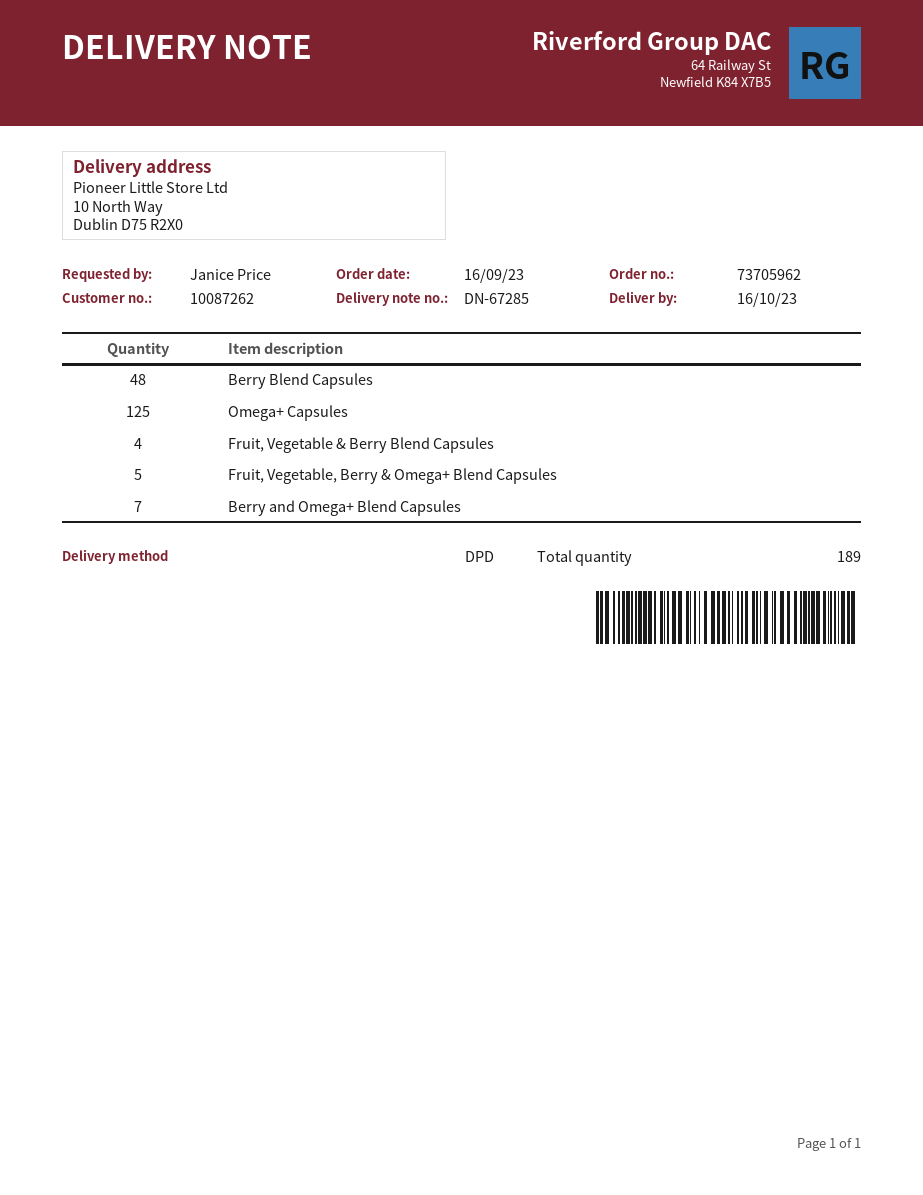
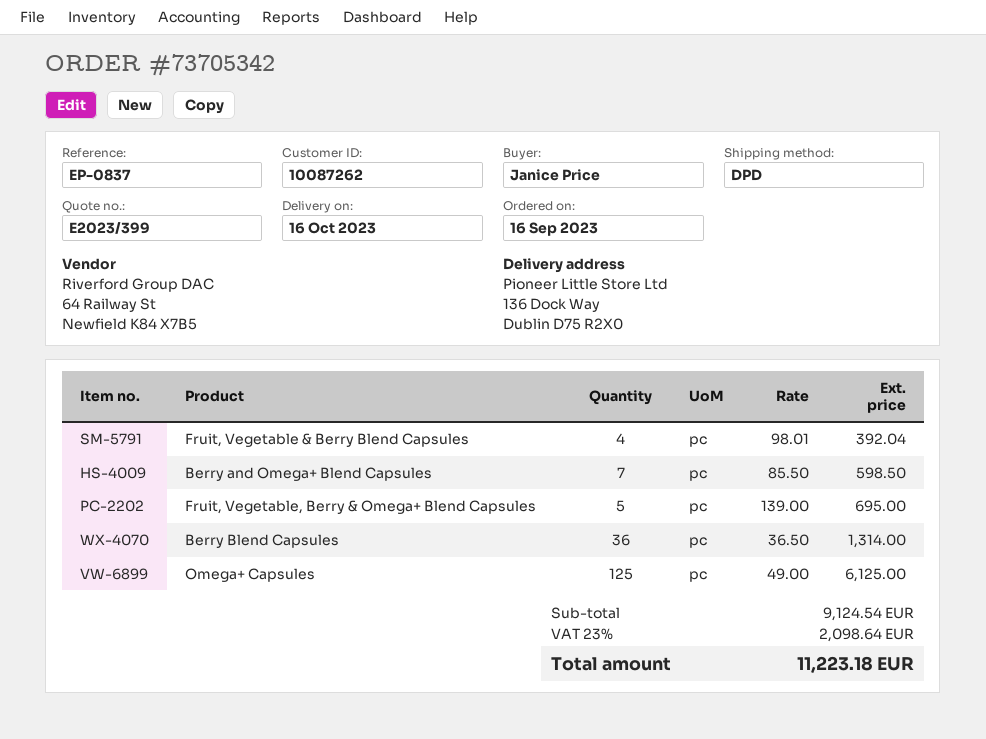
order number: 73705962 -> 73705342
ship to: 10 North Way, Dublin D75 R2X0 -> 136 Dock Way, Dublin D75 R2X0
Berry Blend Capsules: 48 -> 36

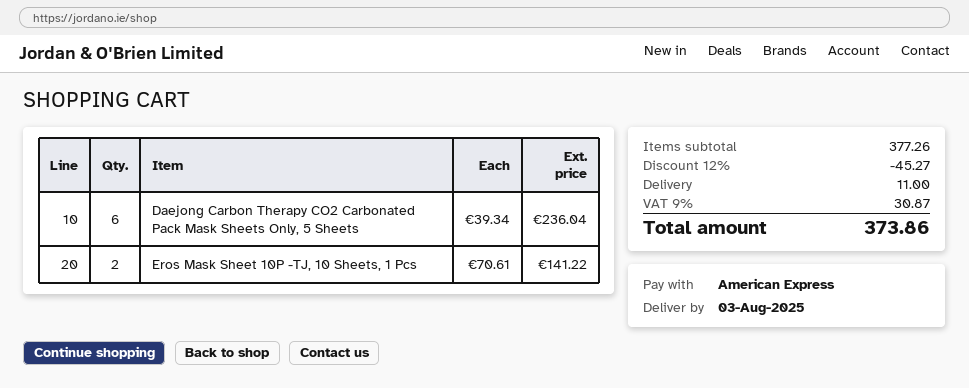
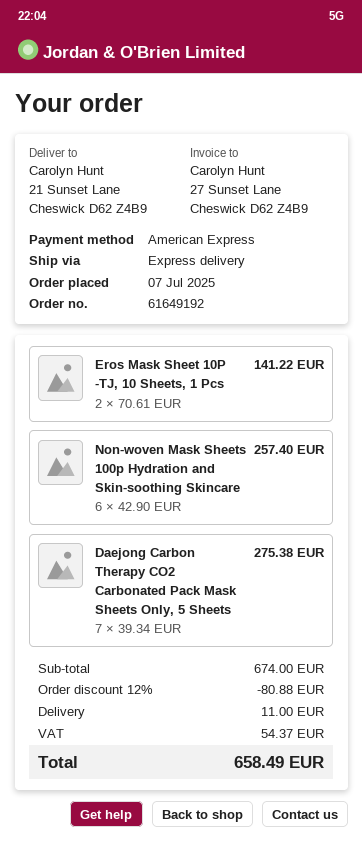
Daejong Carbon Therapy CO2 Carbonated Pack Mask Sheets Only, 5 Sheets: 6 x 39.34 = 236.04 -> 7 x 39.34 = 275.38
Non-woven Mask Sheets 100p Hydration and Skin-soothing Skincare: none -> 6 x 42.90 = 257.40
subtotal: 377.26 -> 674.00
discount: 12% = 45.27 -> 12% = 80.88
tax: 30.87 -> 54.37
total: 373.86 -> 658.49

*-*-*

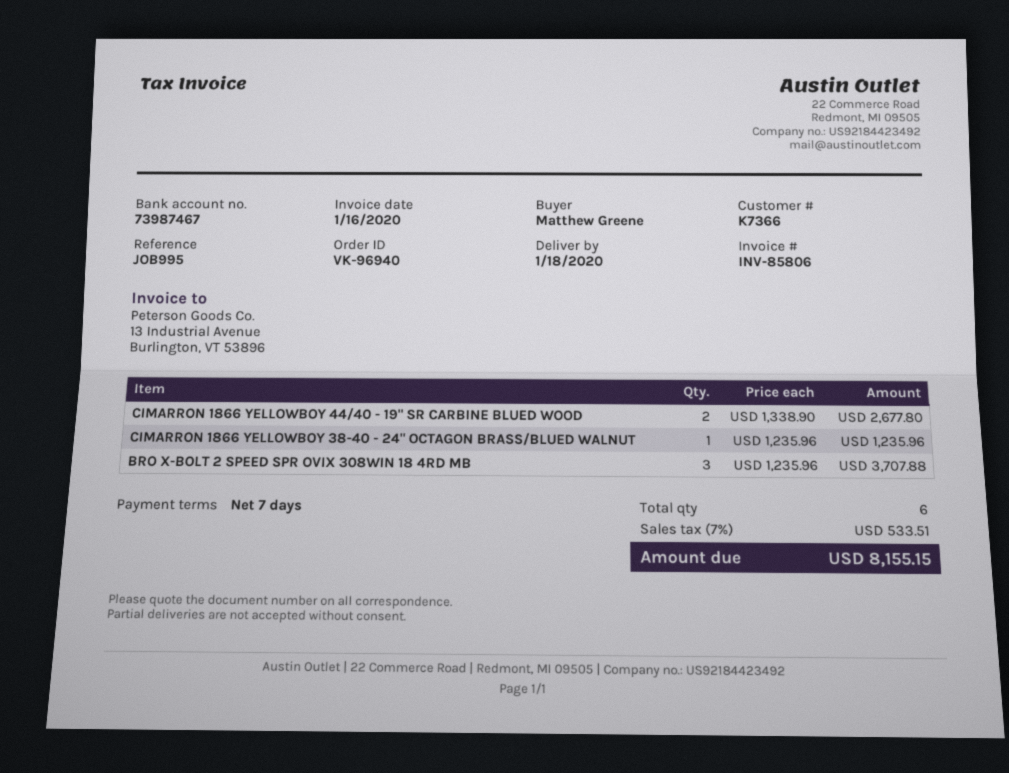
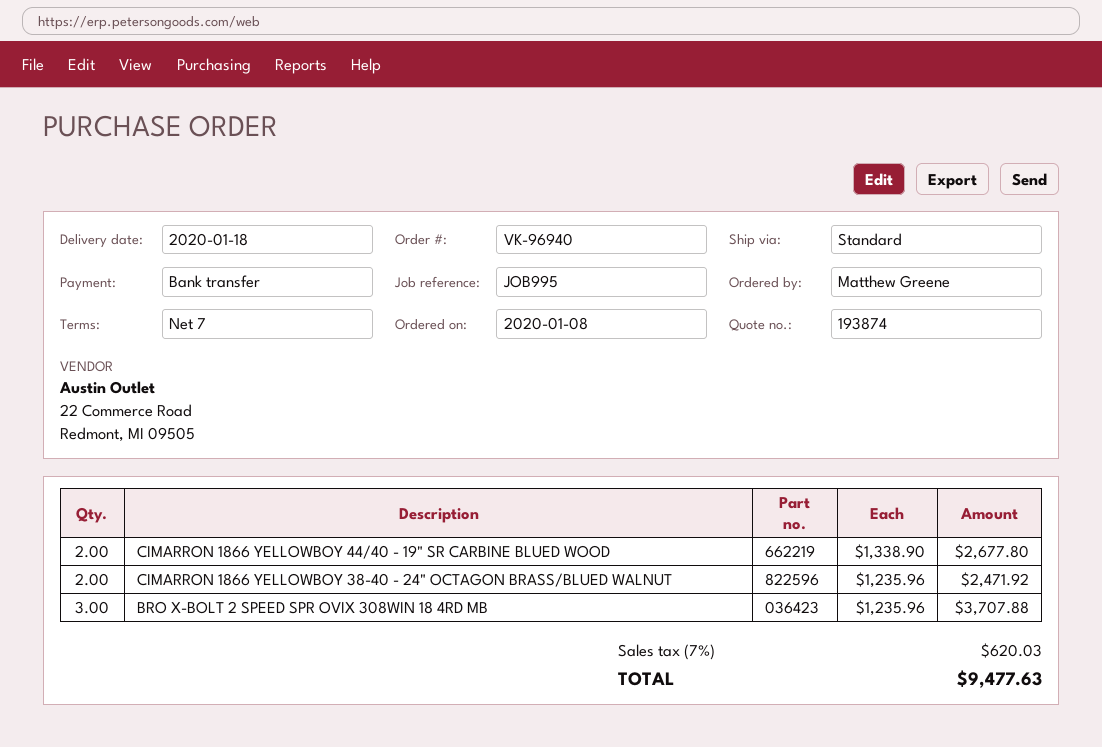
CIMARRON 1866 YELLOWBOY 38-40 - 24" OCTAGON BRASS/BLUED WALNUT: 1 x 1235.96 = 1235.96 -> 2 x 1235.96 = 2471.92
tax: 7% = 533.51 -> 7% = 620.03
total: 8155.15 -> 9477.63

*-*-*

Count the lines of the data that include the string "Sheets", and give only that number.

■ Response
2